## PROMPT:
Look in the data below for the line that contains "[68,371,117,383] jump_y). ->". Copy that line and the remaining lines exactly.
BEGIN TASK INPUTS
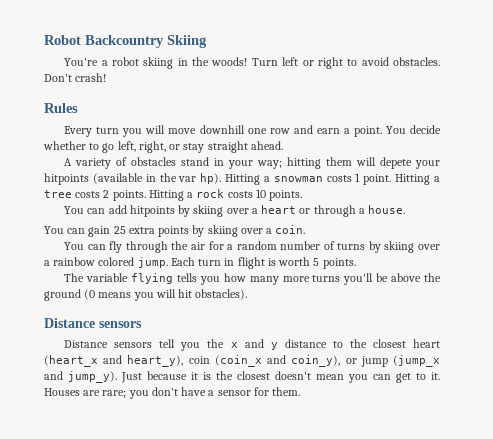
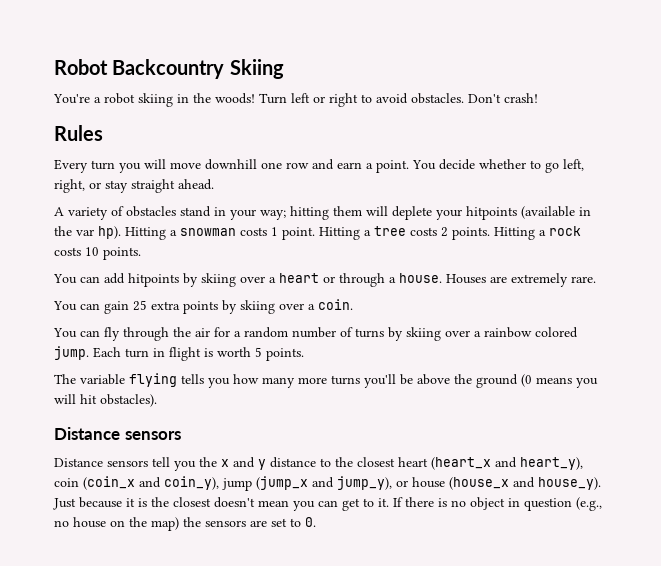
[380,157,413,169] depete -> [392,206,432,220] deplete
(406, 209) none -> [446,273,596,287] Houses are extremely rare.
[345,358,357,364] or -> (219, 483) none
[68,371,117,383] jump_y). -> [337,476,601,490] jump_y), or house (house_x and house_y).
[44,387,301,399] Houses are rare; you don't have a sensor for them. -> [393,497,602,511] [54,517,316,531] If there is no object in question (e.g., no house on the map) the sensors are set to 0.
END TASK INPUTS
## REPLY TO THE EXERCISE:
[68,371,117,383] jump_y). -> [337,476,601,490] jump_y), or house (house_x and house_y).
[44,387,301,399] Houses are rare; you don't have a sensor for them. -> [393,497,602,511] [54,517,316,531] If there is no object in question (e.g., no house on the map) the sensors are set to 0.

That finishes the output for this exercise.